- _Your objective_:
Each time a line of the listing holds "descending", copy that line.

━━━ Recorded data ━━━

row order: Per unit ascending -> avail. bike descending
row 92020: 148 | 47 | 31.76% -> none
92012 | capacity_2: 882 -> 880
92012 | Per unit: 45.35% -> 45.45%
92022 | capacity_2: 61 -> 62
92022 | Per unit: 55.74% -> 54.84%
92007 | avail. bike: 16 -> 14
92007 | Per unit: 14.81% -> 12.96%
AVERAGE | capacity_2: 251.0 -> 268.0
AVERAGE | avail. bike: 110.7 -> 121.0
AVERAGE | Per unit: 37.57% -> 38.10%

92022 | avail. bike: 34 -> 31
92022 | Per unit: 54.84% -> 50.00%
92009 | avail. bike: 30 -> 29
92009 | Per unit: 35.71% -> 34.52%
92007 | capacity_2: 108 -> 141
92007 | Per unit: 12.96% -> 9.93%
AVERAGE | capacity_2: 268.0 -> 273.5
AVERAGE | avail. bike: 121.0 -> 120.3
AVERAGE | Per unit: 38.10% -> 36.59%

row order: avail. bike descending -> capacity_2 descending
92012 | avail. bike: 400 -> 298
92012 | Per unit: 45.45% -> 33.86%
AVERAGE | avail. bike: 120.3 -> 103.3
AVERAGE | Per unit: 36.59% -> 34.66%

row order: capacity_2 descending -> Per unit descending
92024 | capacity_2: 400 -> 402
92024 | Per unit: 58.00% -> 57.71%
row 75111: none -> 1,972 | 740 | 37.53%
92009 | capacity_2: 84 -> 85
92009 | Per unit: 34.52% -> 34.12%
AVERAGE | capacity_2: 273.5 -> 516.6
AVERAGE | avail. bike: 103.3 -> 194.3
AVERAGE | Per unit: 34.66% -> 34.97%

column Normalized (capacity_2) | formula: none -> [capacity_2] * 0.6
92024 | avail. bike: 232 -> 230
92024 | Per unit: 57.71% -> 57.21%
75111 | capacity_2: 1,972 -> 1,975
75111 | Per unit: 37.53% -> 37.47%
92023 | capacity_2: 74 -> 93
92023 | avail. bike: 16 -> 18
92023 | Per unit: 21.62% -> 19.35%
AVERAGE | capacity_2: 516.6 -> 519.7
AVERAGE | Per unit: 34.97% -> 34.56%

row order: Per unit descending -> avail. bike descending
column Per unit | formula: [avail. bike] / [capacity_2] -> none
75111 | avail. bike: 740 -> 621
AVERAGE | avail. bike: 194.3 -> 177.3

━━━

- _Reply to the exercise_:
row order: Per unit ascending -> avail. bike descending
row order: avail. bike descending -> capacity_2 descending
row order: capacity_2 descending -> Per unit descending
row order: Per unit descending -> avail. bike descending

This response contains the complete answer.